[Change detection outputs]
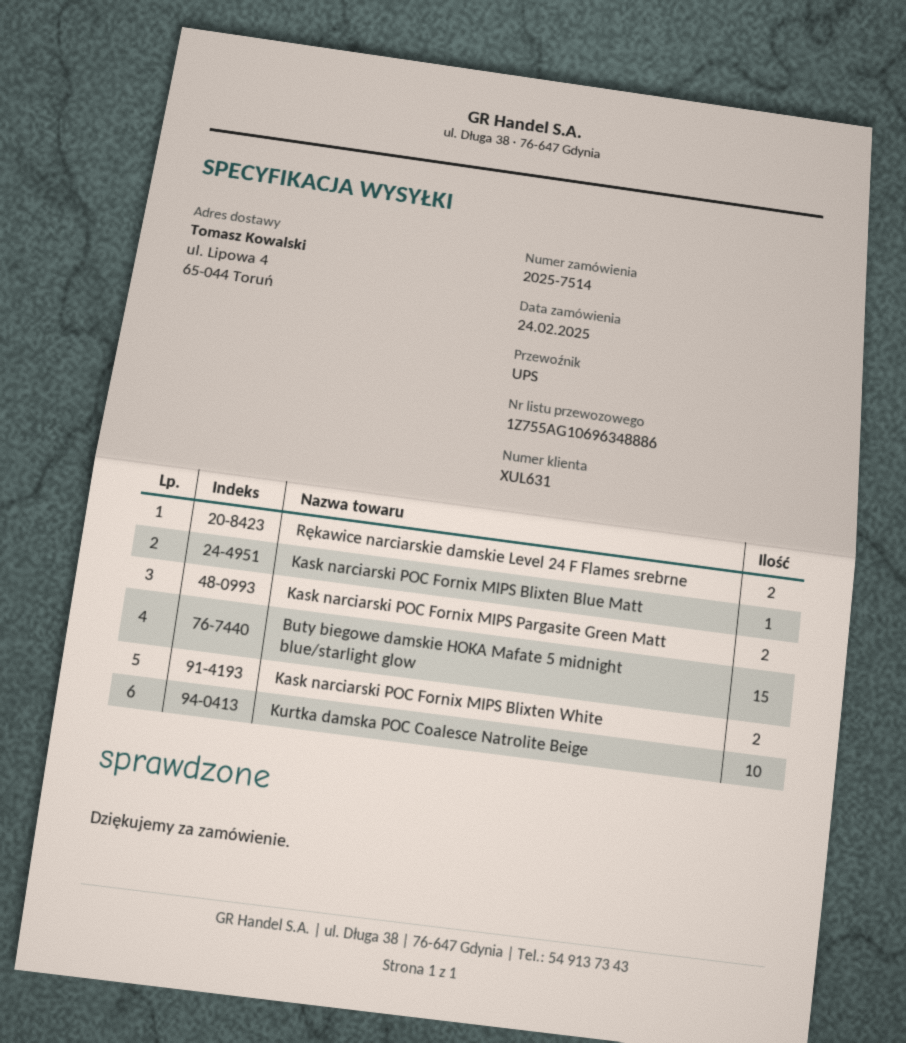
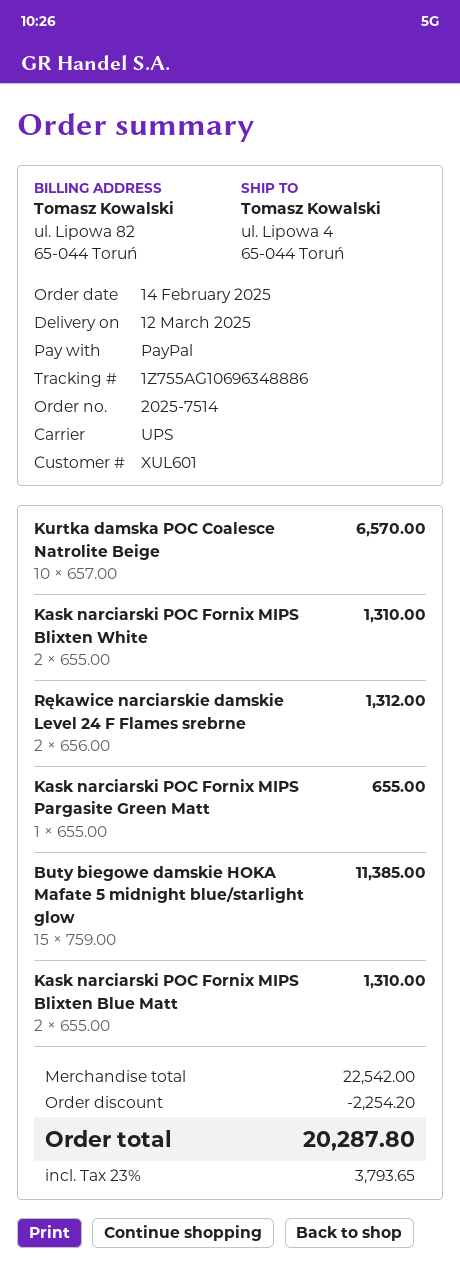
order date: 2025-02-24 -> 2025-02-14
customer number: XUL631 -> XUL601
Kask narciarski POC Fornix MIPS Blixten Blue Matt: 1 -> 2
Kask narciarski POC Fornix MIPS Pargasite Green Matt: 2 -> 1

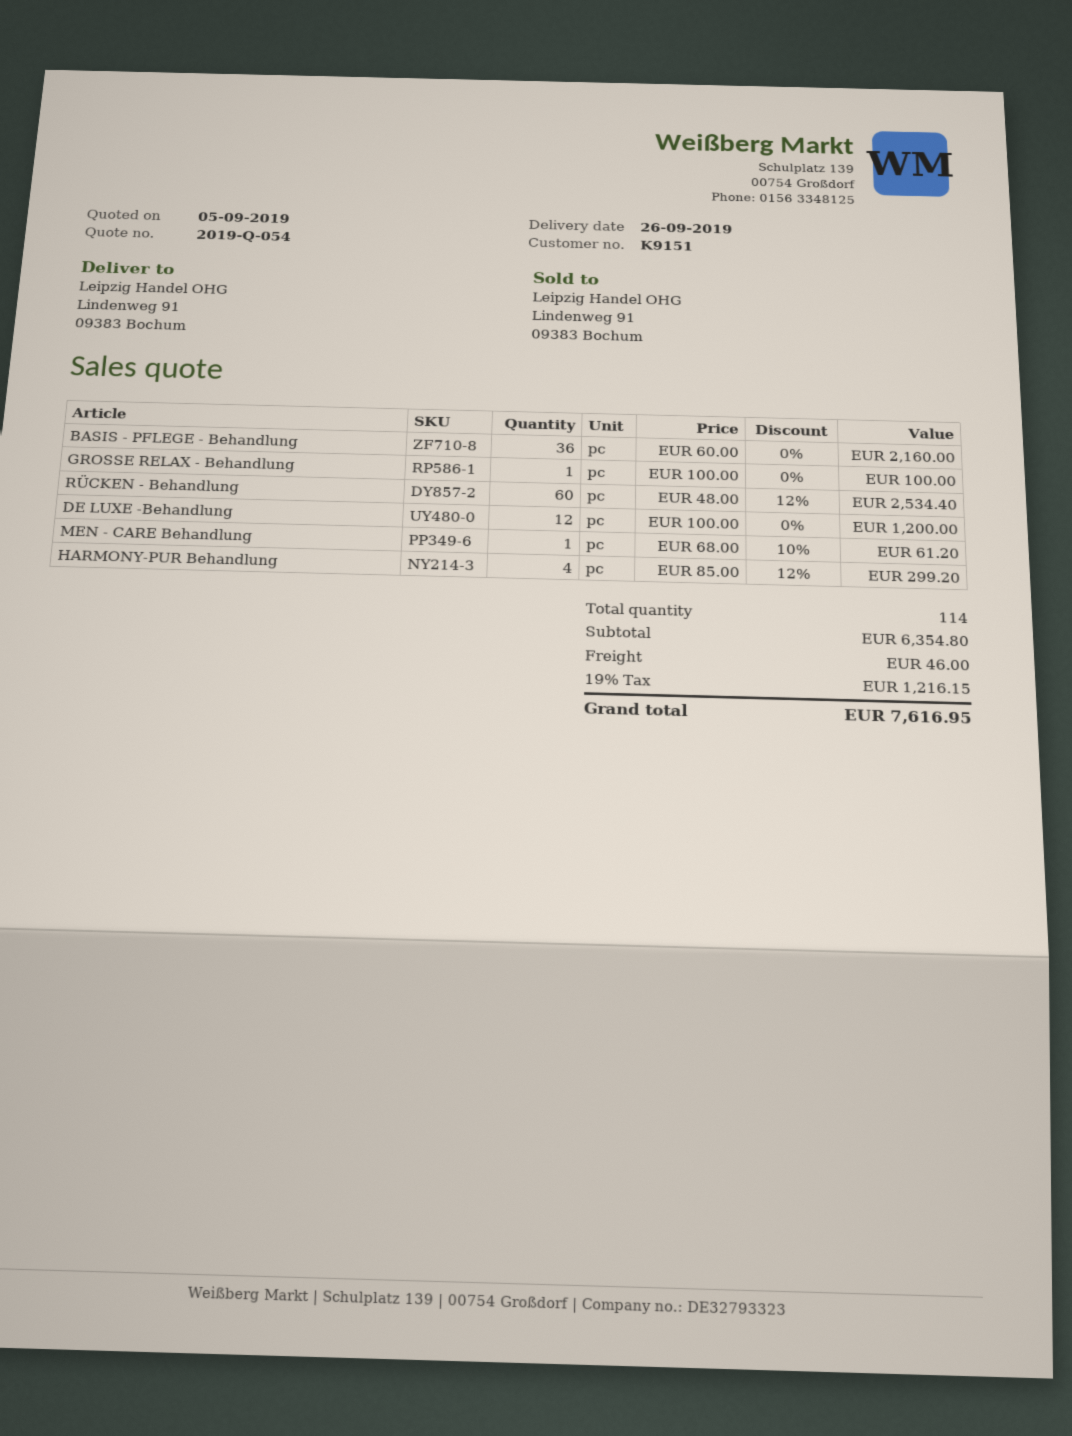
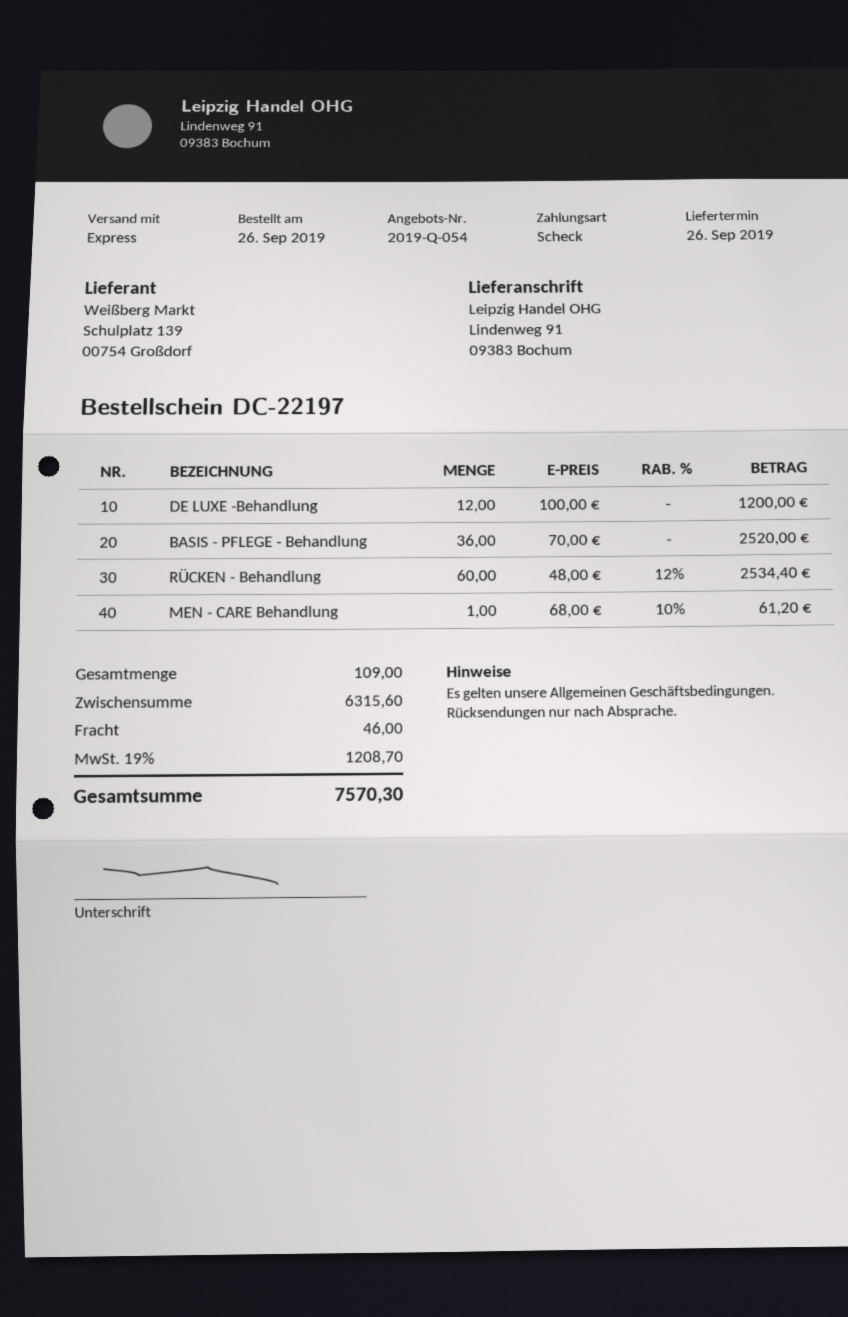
BASIS - PFLEGE - Behandlung: 36 x 60.00 = 2160.00 -> 36 x 70.00 = 2520.00
GROSSE RELAX - Behandlung: 1 x 100.00 = 100.00 -> none
HARMONY-PUR Behandlung: 4 x 85.00 - 12% = 299.20 -> none
total quantity: 114 -> 109
subtotal: 6354.80 -> 6315.60
tax: 19% = 1216.15 -> 19% = 1208.70
total: 7616.95 -> 7570.30

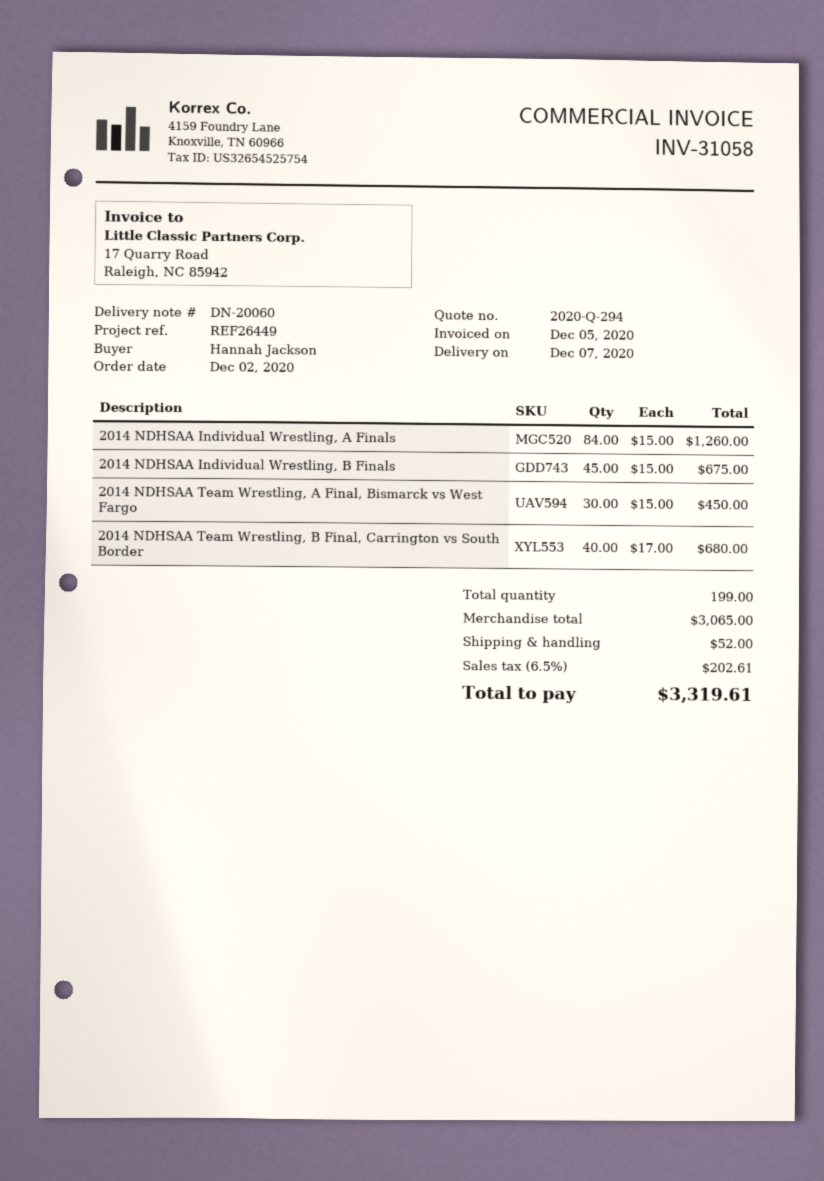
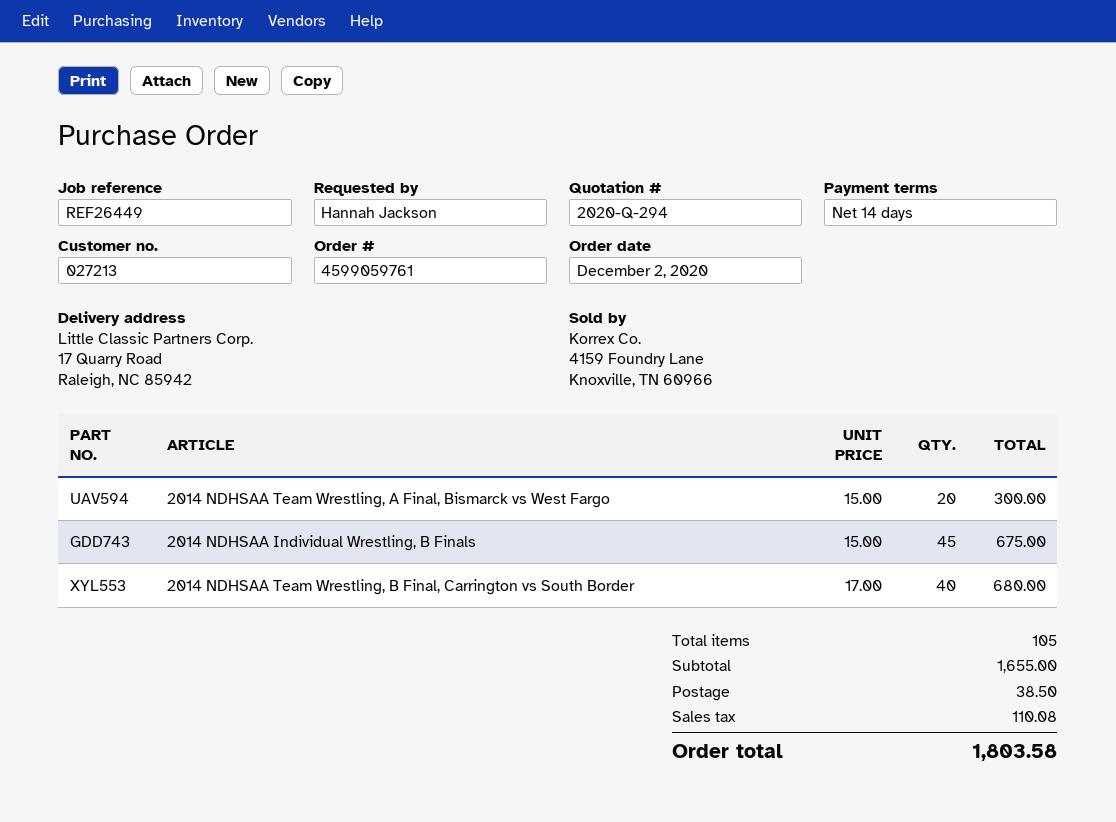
2014 NDHSAA Individual Wrestling, A Finals: 84 x 15.00 = 1260.00 -> none
2014 NDHSAA Team Wrestling, A Final, Bismarck vs West Fargo: 30 x 15.00 = 450.00 -> 20 x 15.00 = 300.00
total quantity: 199 -> 105
subtotal: 3065.00 -> 1655.00
shipping: 52.00 -> 38.50
tax: 202.61 -> 110.08
total: 3319.61 -> 1803.58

**AIM OF THE EXERCISE:** Please determine how many lines of the records above contain "MIPS", and state that number only.

**TASK OUTPUT:** 2